# EXTRACTED DATA
------------------------

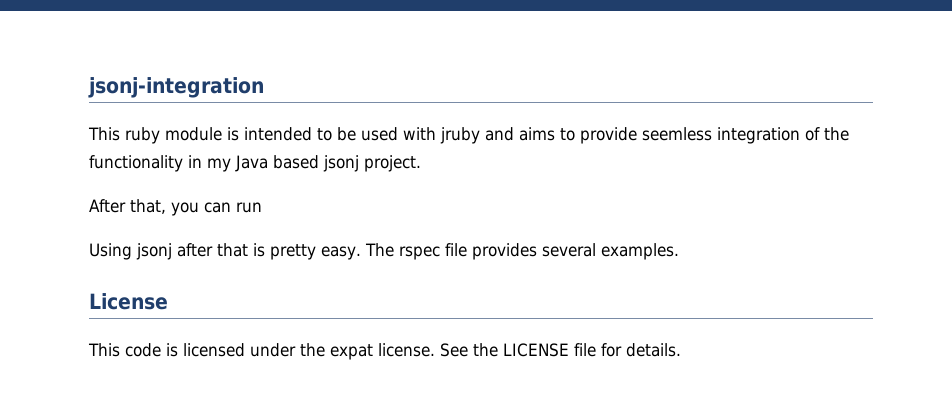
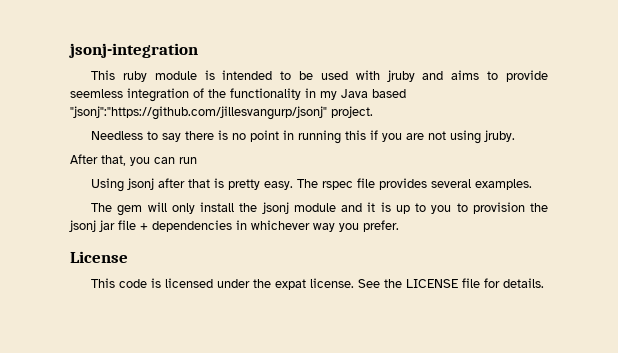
[323,155,359,172] jsonj -> [70,106,327,120] "jsonj":"https://github.com/jillesvangurp/jsonj"
(421, 163) none -> [91,130,516,144] // Needless to say there is no point in running this if you are not using jruby.
(679, 251) none -> [91,202,548,216] [69,220,399,232] // The gem will only install the jsonj module and it is up to you to provision the jsonj jar file + dependencies in whichever way you prefer.

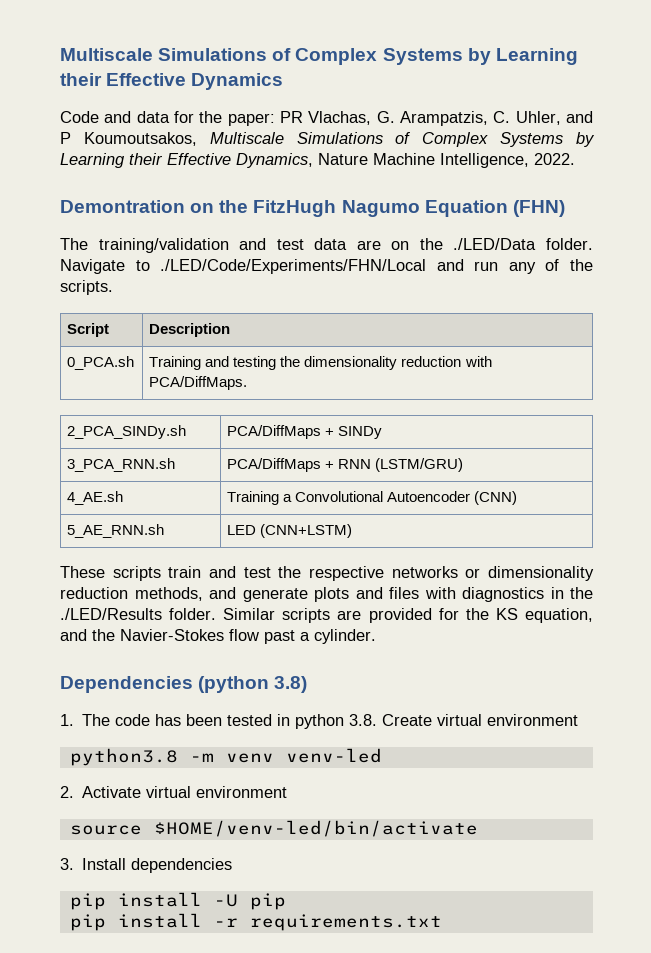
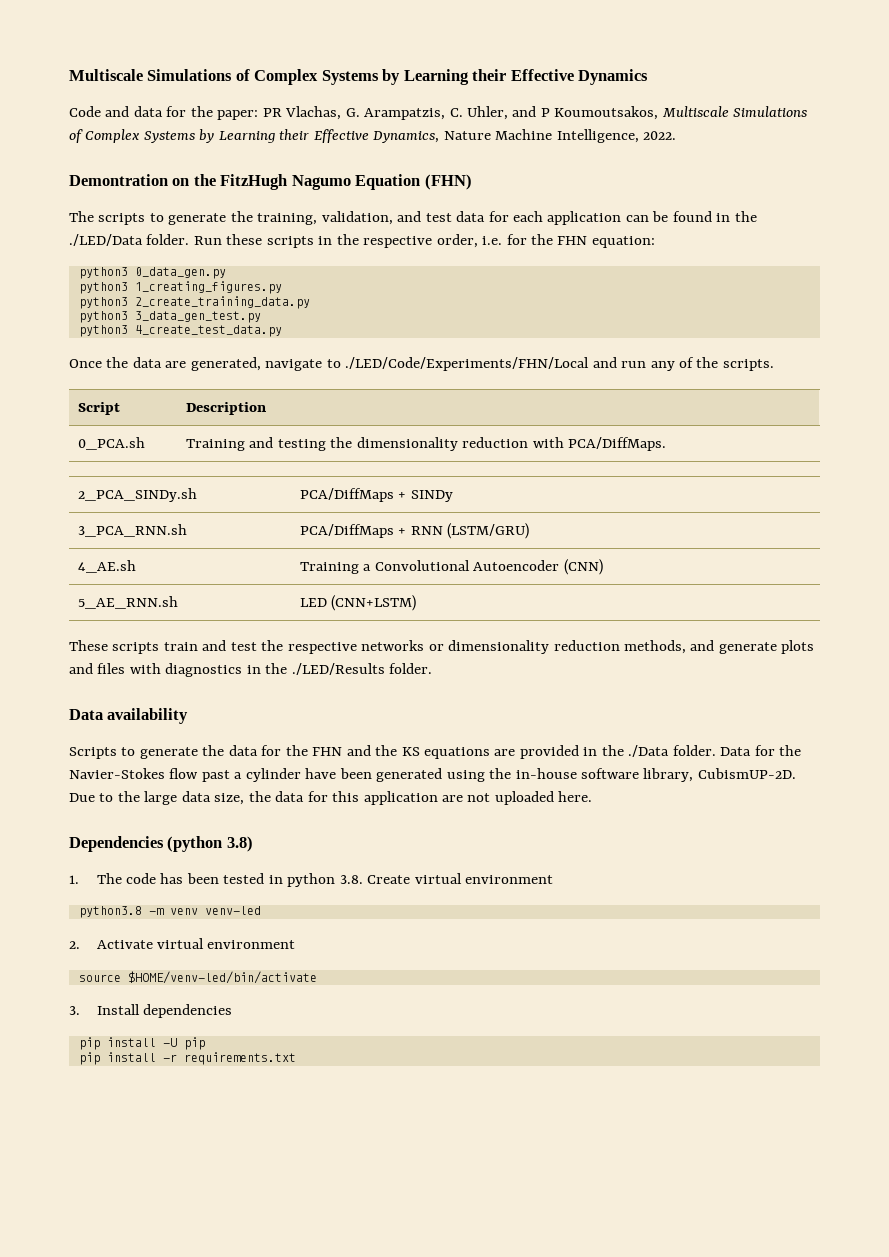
[98,238,593,253] [60,259,125,274] training/validation and test data are on the ./LED/Data folder. Navigate -> [98,211,757,225] [69,234,655,248] [78,267,226,279] [78,281,282,294] [78,296,310,309] [78,311,261,323] [78,325,282,337] [69,357,323,371] scripts to generate the training, validation, and test data for each application can be found in the ./LED/Data folder. Run these scripts in the respective order, i.e. for the FHN equation: // python3 0_data_gen.py // python3 1_creating_figures.py // python3 2_create_training_data.py // python3 3_data_gen_test.py // python3 4_create_test_data.py // Once the data are generated, navigate
[223,608,593,623] [60,629,376,644] Similar scripts are provided for the KS equation, and the Navier-Stokes flow past a cylinder. -> [69,708,189,724] [69,745,802,759] [69,768,796,782] [69,791,593,805] // Data availability // Scripts to generate the data for the FHN and the KS equations are provided in the ./Data folder. Data for the Navier-Stokes flow past a cylinder have been generated using the in-house software library, CubismUP-2D. Due to the large data size, the data for this application are not uploaded here.

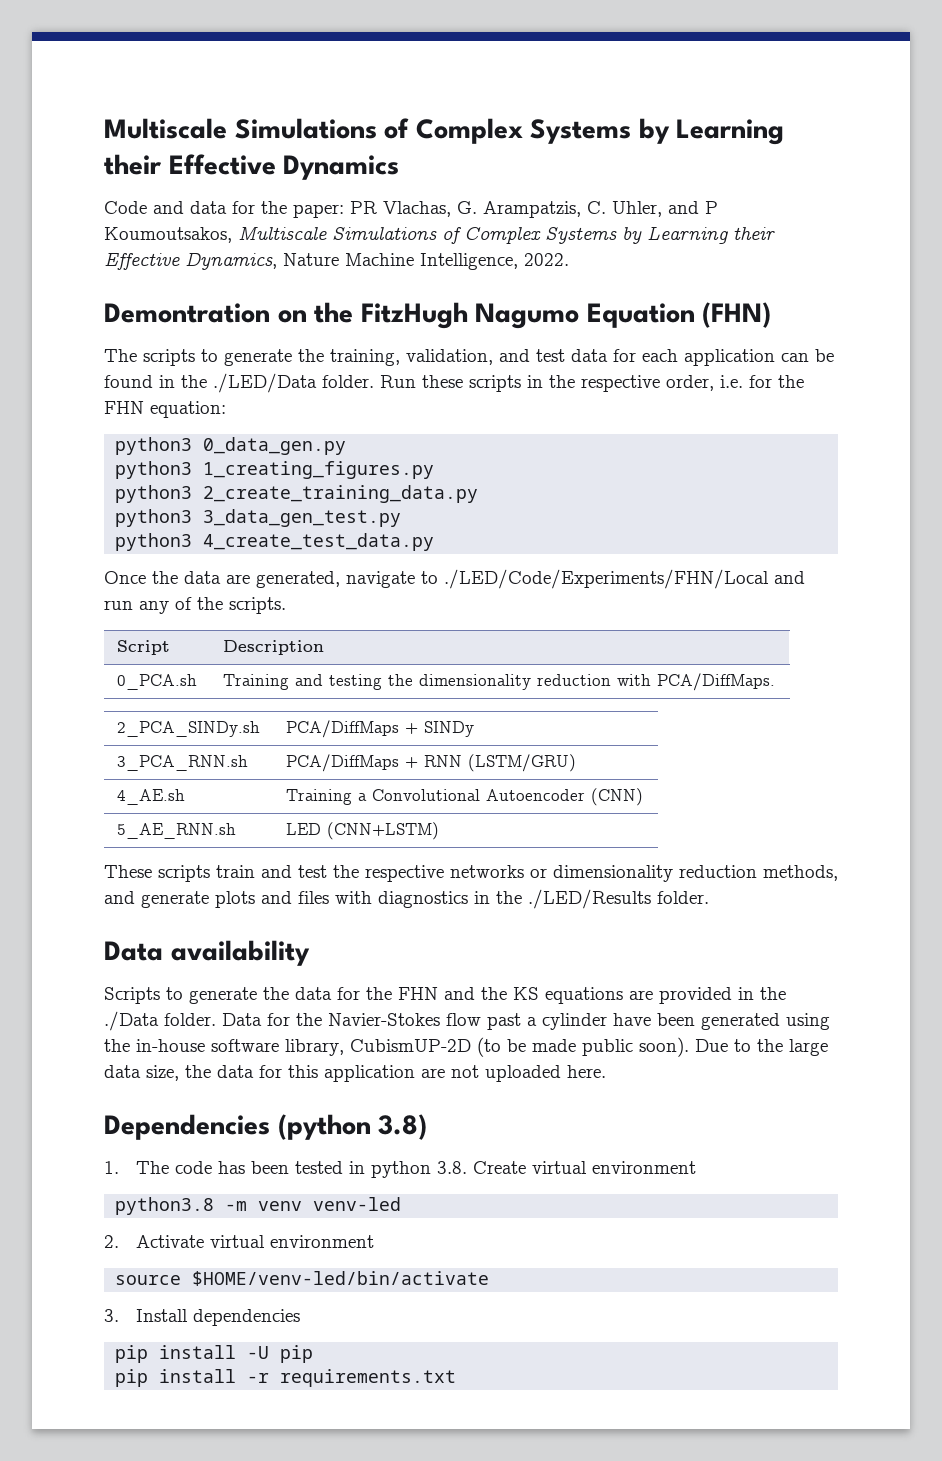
[697,768,796,779] CubismUP-2D. -> [350,1037,689,1057] CubismUP-2D (to be made public soon).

------------------------

Look through the listing, and copy each line that contains the word "this".

(421, 163) none -> [91,130,516,144] // Needless to say there is no point in running this if you are not using jruby.
[223,608,593,623] [60,629,376,644] Similar scripts are provided for the KS equation, and the Navier-Stokes flow past a cylinder. -> [69,708,189,724] [69,745,802,759] [69,768,796,782] [69,791,593,805] // Data availability // Scripts to generate the data for the FHN and the KS equations are provided in the ./Data folder. Data for the Navier-Stokes flow past a cylinder have been generated using the in-house software library, CubismUP-2D. Due to the large data size, the data for this application are not uploaded here.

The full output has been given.